Below are records; give the number of their lines that contain "quelles", and only that number.

Collection entries
• • • • • • •

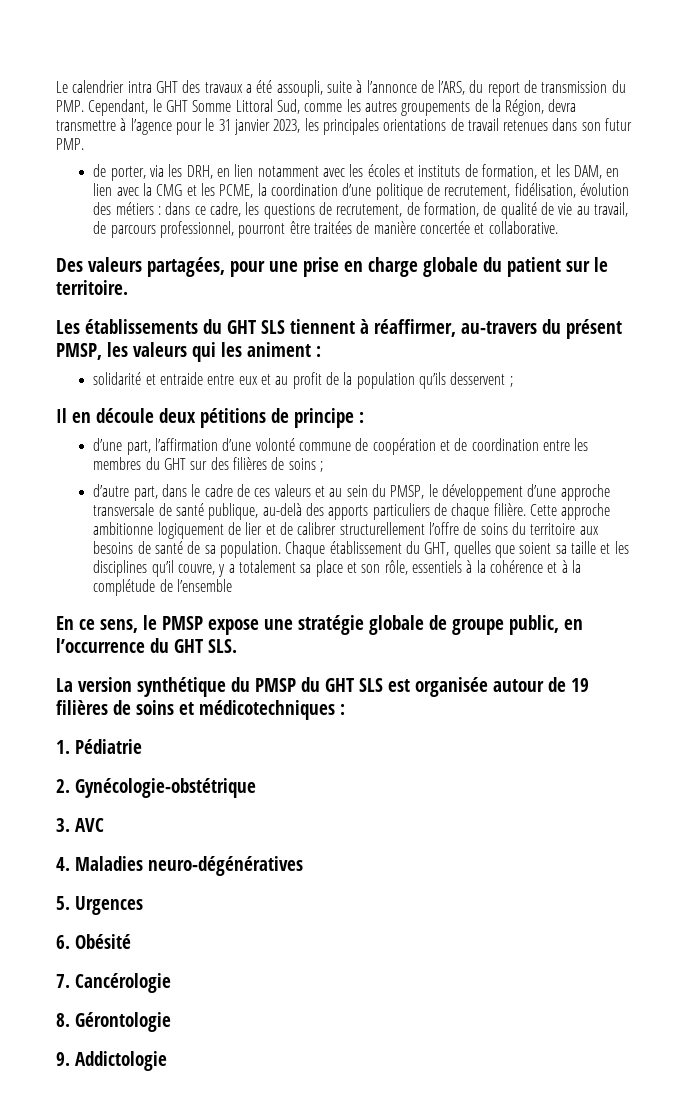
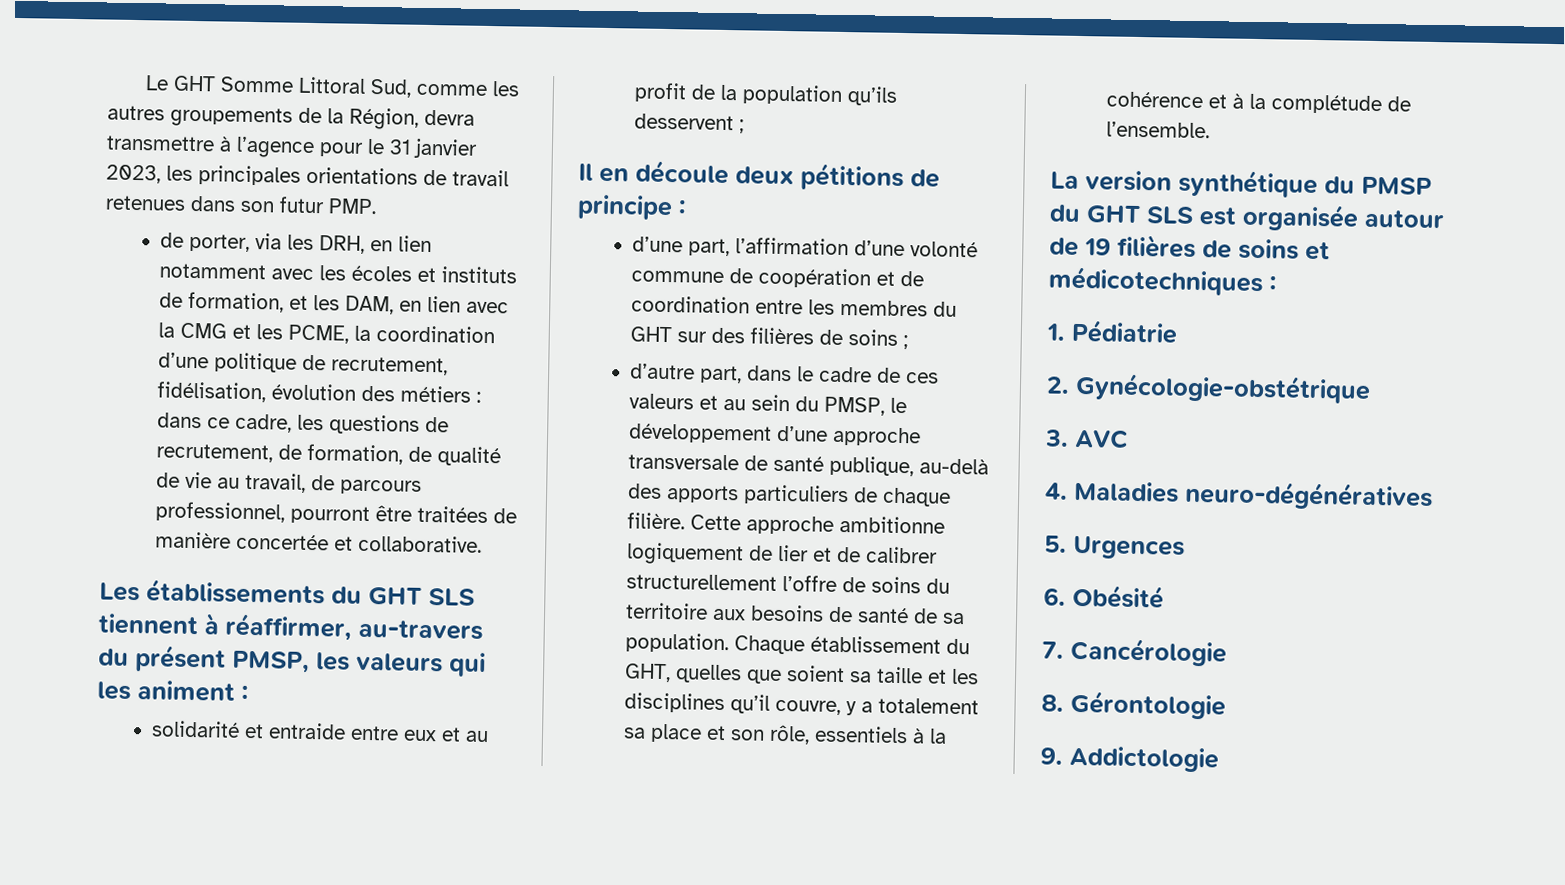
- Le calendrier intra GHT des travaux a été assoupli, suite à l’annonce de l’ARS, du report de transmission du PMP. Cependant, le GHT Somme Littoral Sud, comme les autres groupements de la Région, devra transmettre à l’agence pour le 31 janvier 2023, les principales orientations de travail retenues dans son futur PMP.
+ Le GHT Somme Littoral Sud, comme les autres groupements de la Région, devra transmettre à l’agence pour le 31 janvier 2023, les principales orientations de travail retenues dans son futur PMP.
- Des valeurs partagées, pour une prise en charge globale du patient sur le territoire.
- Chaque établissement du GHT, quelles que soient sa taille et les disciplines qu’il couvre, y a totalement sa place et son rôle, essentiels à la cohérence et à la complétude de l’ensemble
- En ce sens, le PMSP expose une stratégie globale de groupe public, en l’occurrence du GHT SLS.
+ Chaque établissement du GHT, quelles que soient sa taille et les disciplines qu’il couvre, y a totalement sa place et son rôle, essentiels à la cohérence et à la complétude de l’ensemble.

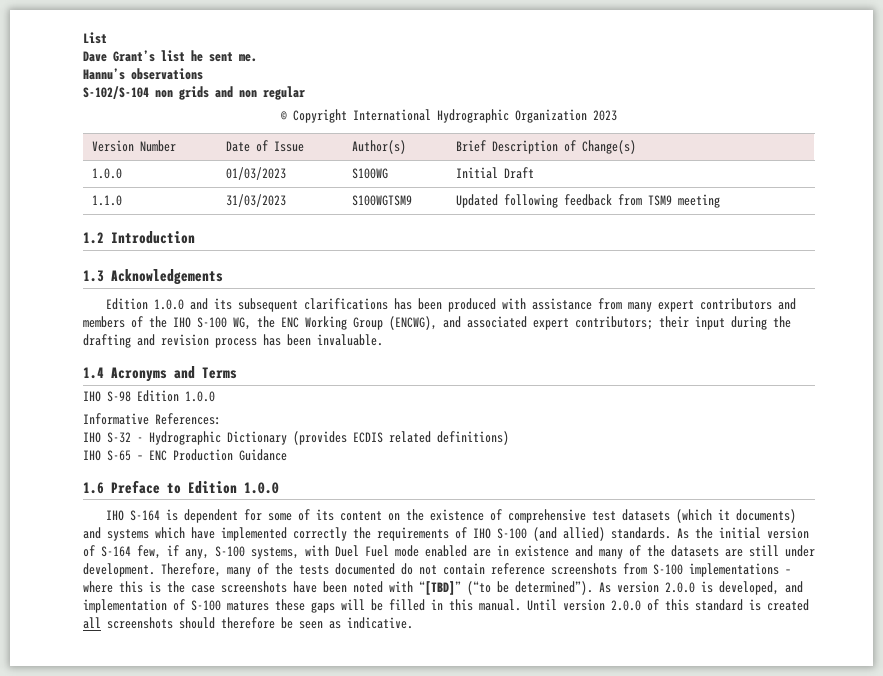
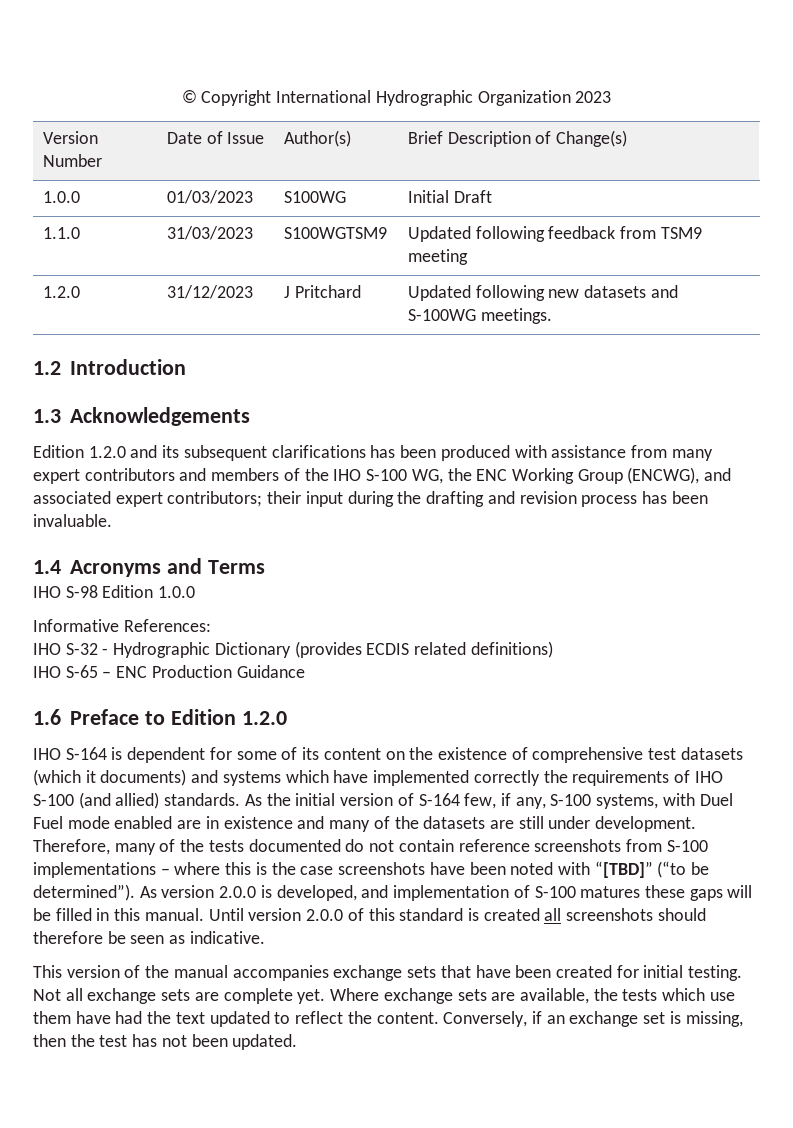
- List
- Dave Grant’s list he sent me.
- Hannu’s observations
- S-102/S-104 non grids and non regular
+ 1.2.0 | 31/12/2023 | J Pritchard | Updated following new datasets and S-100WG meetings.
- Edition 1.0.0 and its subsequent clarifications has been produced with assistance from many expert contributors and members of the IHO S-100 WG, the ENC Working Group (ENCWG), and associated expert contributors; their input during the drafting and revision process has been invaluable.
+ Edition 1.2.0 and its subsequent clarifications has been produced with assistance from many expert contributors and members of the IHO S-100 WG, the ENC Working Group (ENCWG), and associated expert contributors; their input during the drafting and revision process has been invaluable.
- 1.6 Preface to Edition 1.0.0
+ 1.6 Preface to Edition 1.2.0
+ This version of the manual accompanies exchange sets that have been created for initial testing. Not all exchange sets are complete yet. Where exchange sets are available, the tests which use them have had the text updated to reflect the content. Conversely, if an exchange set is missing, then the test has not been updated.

• • • • • • •

▸ **Expected output**
2